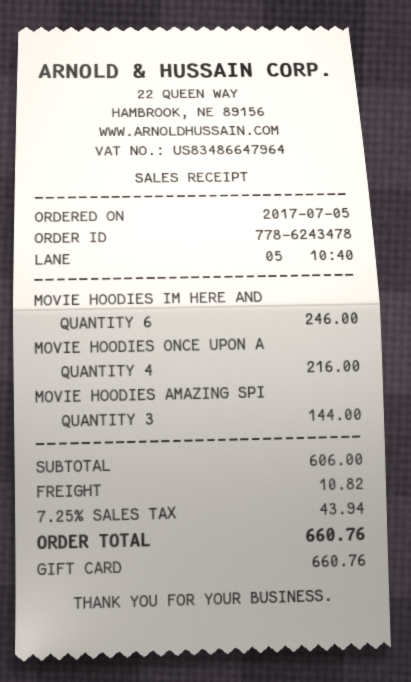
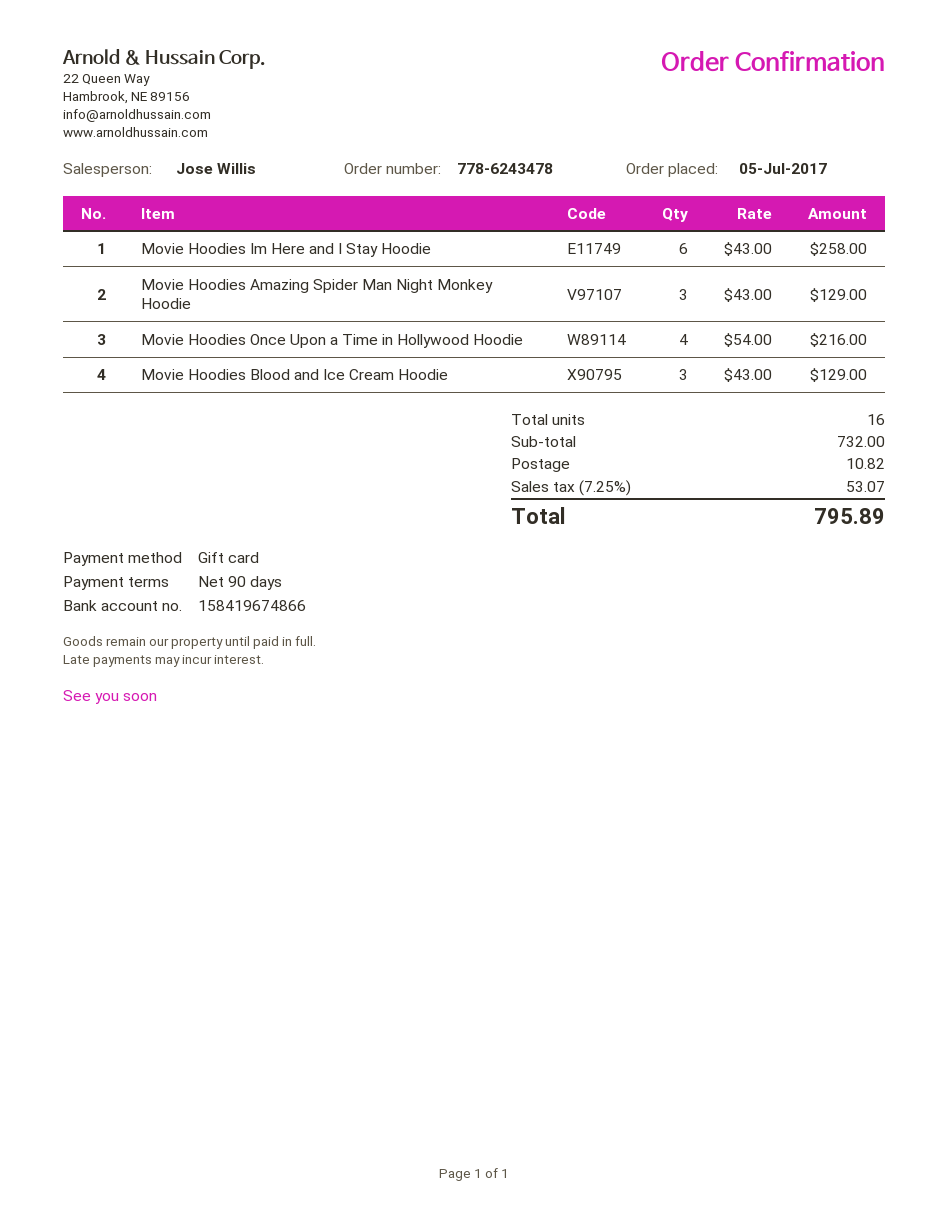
MOVIE HOODIES IM HERE AND: 6 for 246.00 -> 6 for 258.00
MOVIE HOODIES AMAZING SPI: 3 for 144.00 -> 3 for 129.00
Movie Hoodies Blood and Ice Cream Hoodie: none -> 3 for 129.00
subtotal: 606.00 -> 732.00
tax: 7.25% = 43.94 -> 7.25% = 53.07
total: 660.76 -> 795.89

■ ■ ■ ■ ■

**YOUR TASK**
Exactly as given, set down each line of the material, but include no pictures.

**RESPONSE AREA**
MOVIE HOODIES IM HERE AND: 6 for 246.00 -> 6 for 258.00
MOVIE HOODIES AMAZING SPI: 3 for 144.00 -> 3 for 129.00
Movie Hoodies Blood and Ice Cream Hoodie: none -> 3 for 129.00
subtotal: 606.00 -> 732.00
tax: 7.25% = 43.94 -> 7.25% = 53.07
total: 660.76 -> 795.89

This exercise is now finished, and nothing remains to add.